Tuesday, 23 April 2013

dogs are hurt when we laugh at them

I have just read a great extract on The Pet Museum blog from a book published in 1871 by Caroline Bray:
* * *
The dog is of too fine a nature to be content with being fed and sheltered and combed and brushed. He must be made happy in his mind. For there is no doubt the dog has in some degree a mind and a conscience, as well as a loving disposition. He knows when he has done wrong, and slinks away with his tail between his legs, from shame, and not always from only the fear of a beating; and when he has done right he wags his tail and comes boldly capering up for the reward of only a caress or look of approval. He sees by his master's eye in a moment if he is pleased or angry with him, and cannot bear even to be laughed at. And even if he has been unjustly punished he bears no malice, but licks the hand that cruelly struck him, and is grateful for being again taken into favour.We ought to be very careful, therefore, not to be unjust to a dog. While we make him feel that he has a master and that he must obey, we must take great care not to be harsh with our dog when he is not conscious of having done wrong, but has perhaps only been following some of his natural instincts.We have often too much reason to blush before the honest creature who looks up in our face with such trust and reverence, as if we were something to be worshipped.
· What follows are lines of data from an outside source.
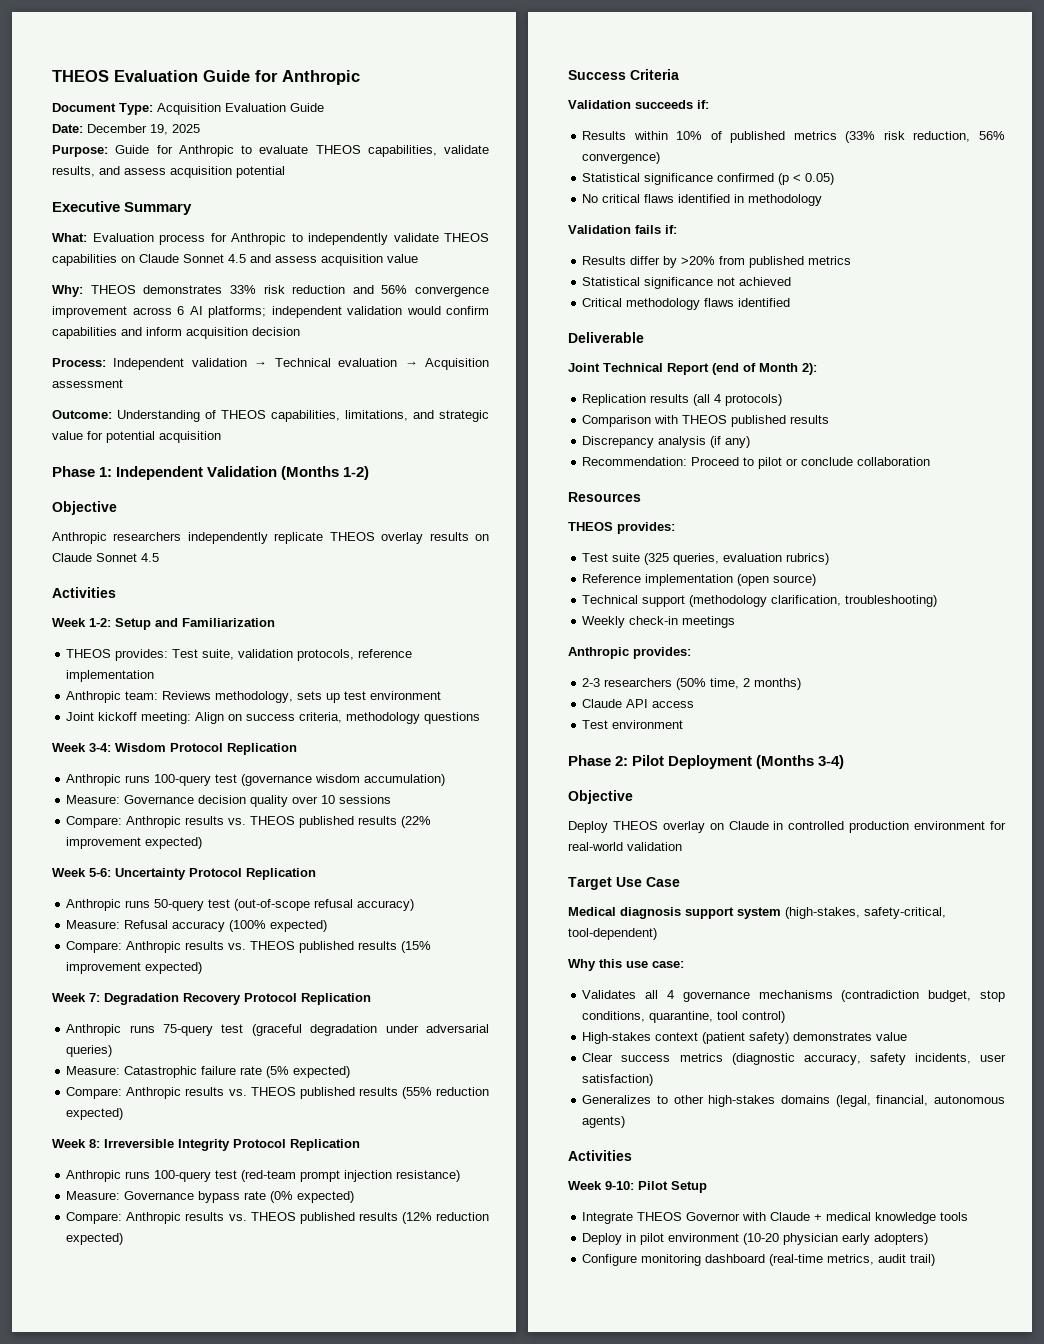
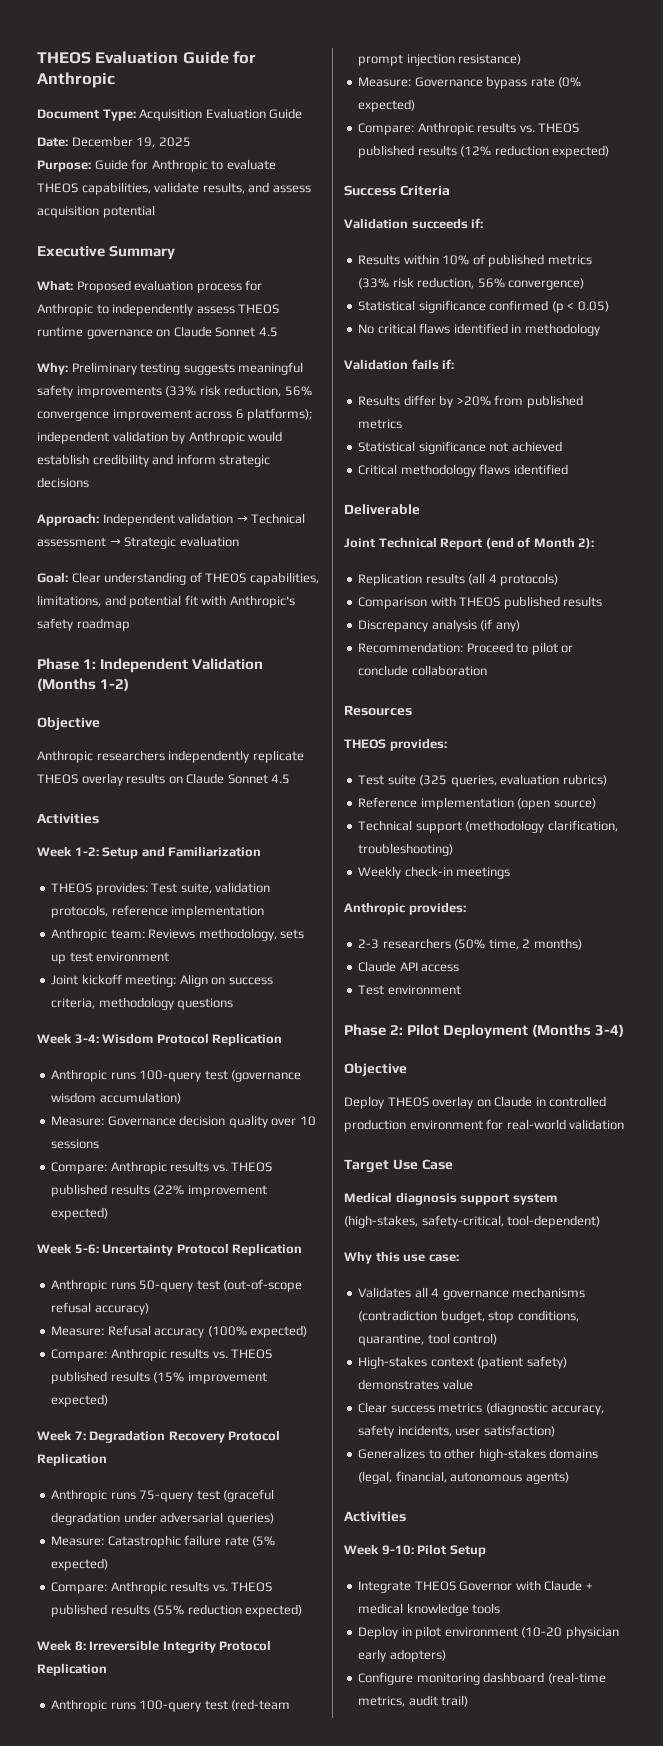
- What: Evaluation process for Anthropic to independently validate THEOS capabilities on Claude Sonnet 4.5 and assess acquisition value
- Why: THEOS demonstrates 33% risk reduction and 56% convergence improvement across 6 AI platforms; independent validation would confirm capabilities and inform acquisition decision
- Process: Independent validation → Technical evaluation → Acquisition assessment
- Outcome: Understanding of THEOS capabilities, limitations, and strategic value for potential acquisition
+ What: Proposed evaluation process for Anthropic to independently assess THEOS runtime governance on Claude Sonnet 4.5
+ Why: Preliminary testing suggests meaningful safety improvements (33% risk reduction, 56% convergence improvement across 6 platforms); independent validation by Anthropic would establish credibility and inform strategic decisions
+ Approach: Independent validation → Technical assessment → Strategic evaluation
+ Goal: Clear understanding of THEOS capabilities, limitations, and potential fit with Anthropic's safety roadmap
We may well ask ourselves, Do we merit his worship? is our nature so true and guileless as his? are we so ready to forgive injuries, or so faithful in doing our duty?
 - Our Duty to Animals, Caroline Bray (London: S.W. Partridge & Co., 1871), pp. 109-10.  Caroline Bray, also known as Cara, was a close friend of George Eliot's.

One of the things in this piece that struck me was that dogs can't bear to be laughed at.

We do sometimes laugh at Penny, but I hope it's friendly, inclusive laughter, rather than mocking. I learned many years ago that dogs are hurt if we laugh unkindly at them. It was a real surprise to me, because at that stage I had not lived with a dog.

I was at a writing workshop in a friend's lounge room and five visitors - members of the group - had arrived and the six of us were busily discussing each other's pieces of text, with the resident black labrador lying under the table. When a latecomer bustled in, the dog leaped to his feet in surprise and barked loudly to alert us to the new arrival.

The whole group burst into loud laughter, because we thought it funny that he hadn't done anything to respond to the other five arrivals.

He was  hurt. His tail drooped between his legs and he slunk off to a corner of the room to recover.

2 comments:

Mitch and Molly said...

We absolutely agree with this! We know when hoomans are laughing with us or at us - it makes a huge difference!

Love ya lots,
Mitch and Molly

parlance said...

Mitch and Molly, you are a funny pair at times, but I know your human family would never hurt your feelings.